How could a playground look like?
==================================
First of all a playground should be very easy to use.
Thus there should be a command such as

put-rev-into-playground

which should trigger a mail to a (new) mailinglist telling users that
there is a new patch which the author is going to commit soon.

If we used git this would be very easy to accomplish:
Everyone could take care about creating a repository (maybe on github).
Then this location could be registered using a web site by the author.
A nixos.org cron job could periodically fetch changes from those
repositories sending a mail to a new "playground" mailinglist.

This should be done once a night only. There should be a delay sending
notifications about playground updates to the new mailinglist to reduce
noise.
Example: I update foo. I ask someone on irc to review it. Someone spots that I
forgot to update the name. I repush my commit to the playground. 6 hours
later it will be included in a playground mailinglist message telling
that this will cause rebuild of XX packages on hydra.

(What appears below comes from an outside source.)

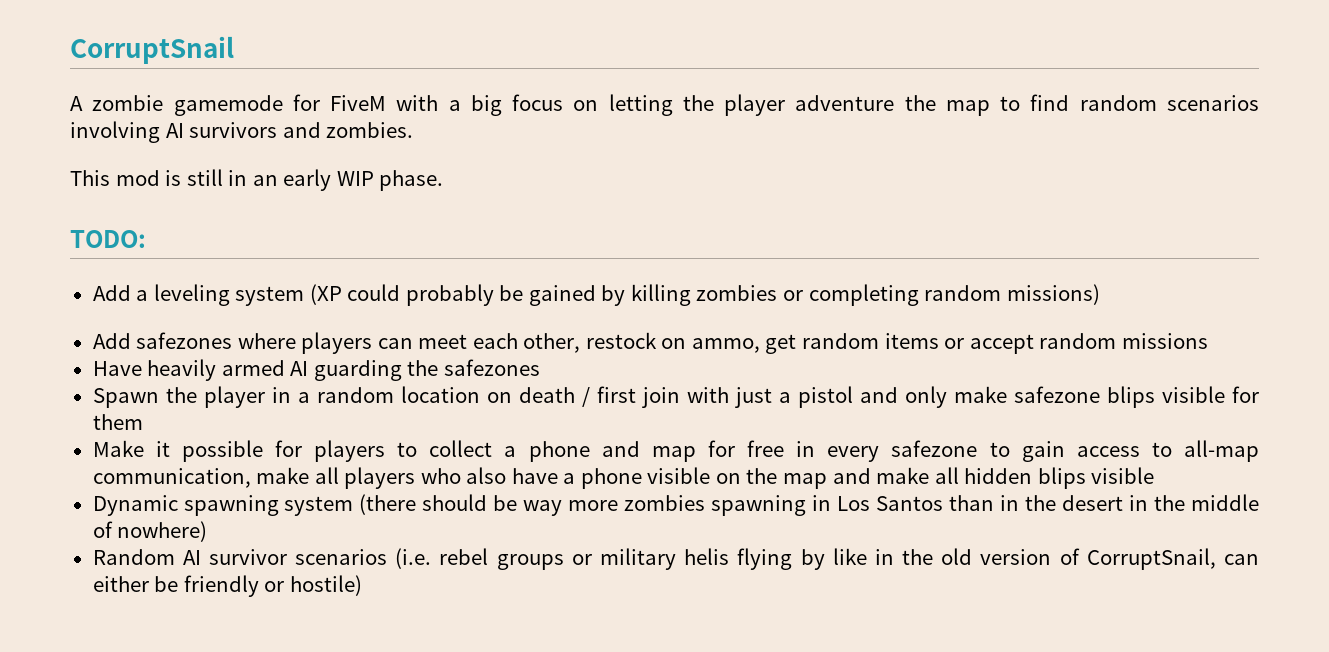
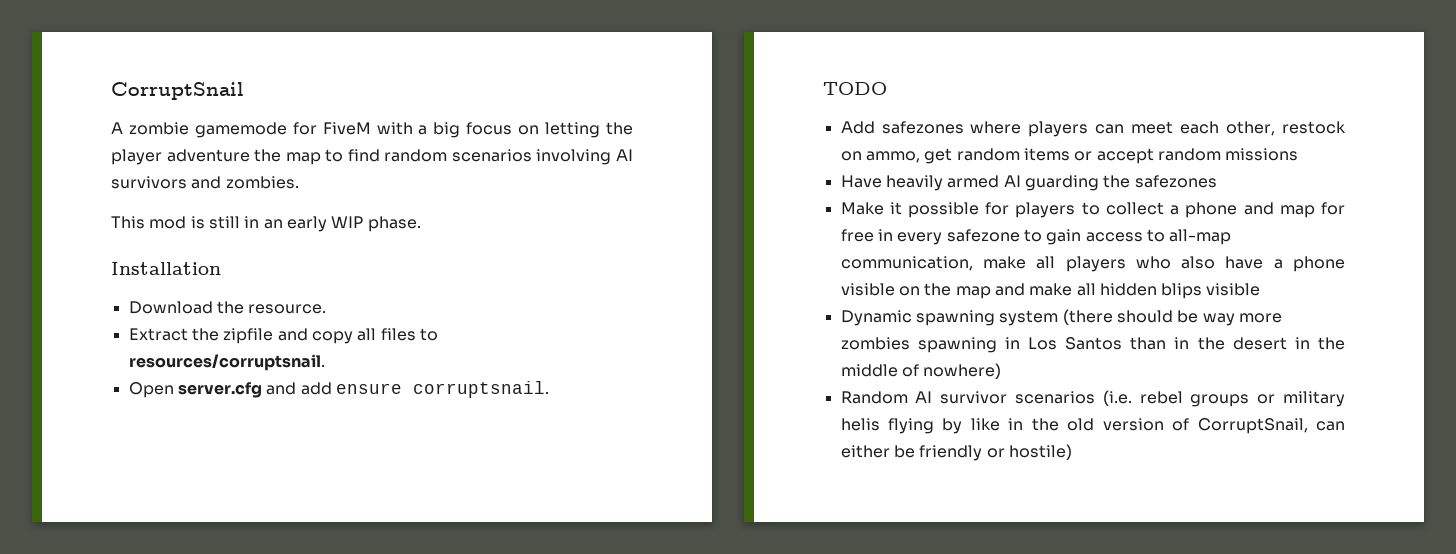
[70,230,146,248] [92,284,1100,306] TODO: // Add a leveling system (XP could probably be gained by killing zombies or completing random missions) -> [111,262,221,275] [128,301,327,314] [128,328,438,344] [128,354,325,371] [128,381,549,398] [823,82,887,95] Installation // Download the resource. // Extract the zipfile and copy all files to resources/corruptsnail. // Open server.cfg and add ensure corruptsnail. // TODO
[92,386,1259,408] [92,414,143,430] // Spawn the player in a random location on death / first join with just a pistol and only make safezone blips visible for them -> (1217, 181) none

On top of that we could introduce things like:
  nix-get-all-playground-branches
  nix-show-unmerged-playground-commits-older-than-2days
  nix-get-hydra-rebuild-amount-estimation  $commit

The idea is to think about a policy that the author asks someone else to
commit his patch. This ensures that
- each patch is reviewed (spellings could be corrected etc)
- using irc this will be very fast for trivial patches.
- the author of the patch should convince the comitter about the value
  of the patch. (This catches things like my attempts to add the patches
  to nix and git which both were reverted)
- I think this system does scale very well in the future
- It will enhance the community feeling which is a good.
  We should try to communicate and improve.
- This is very nice for newcomers. They can add their patches to
  playground. They ask for reviews. They'll get help.
  They feel being integrated from the very beginning which leads to more
  people working on nix* ?

This is a vision only. I hope it boosts your creativity when thinking
about alternatives even if we don't use them.

I also see that this is a great idea which naturally adds quite a lot of
overhead. Maybe it causes even more overhead than committing two patches
fixing a previous commit. So I'm not sure I really want to switch. But
I'd like to improve awareness that we still can add more features making
it easier to decide whether a patch should go to trunk or stdenv-updates
for instance.

I think there are many case studies telling that pair programming leads
to less errors in code. So moving into a direction causing more
collaboration is good.

I'm curious about your feedback.

Marc Weber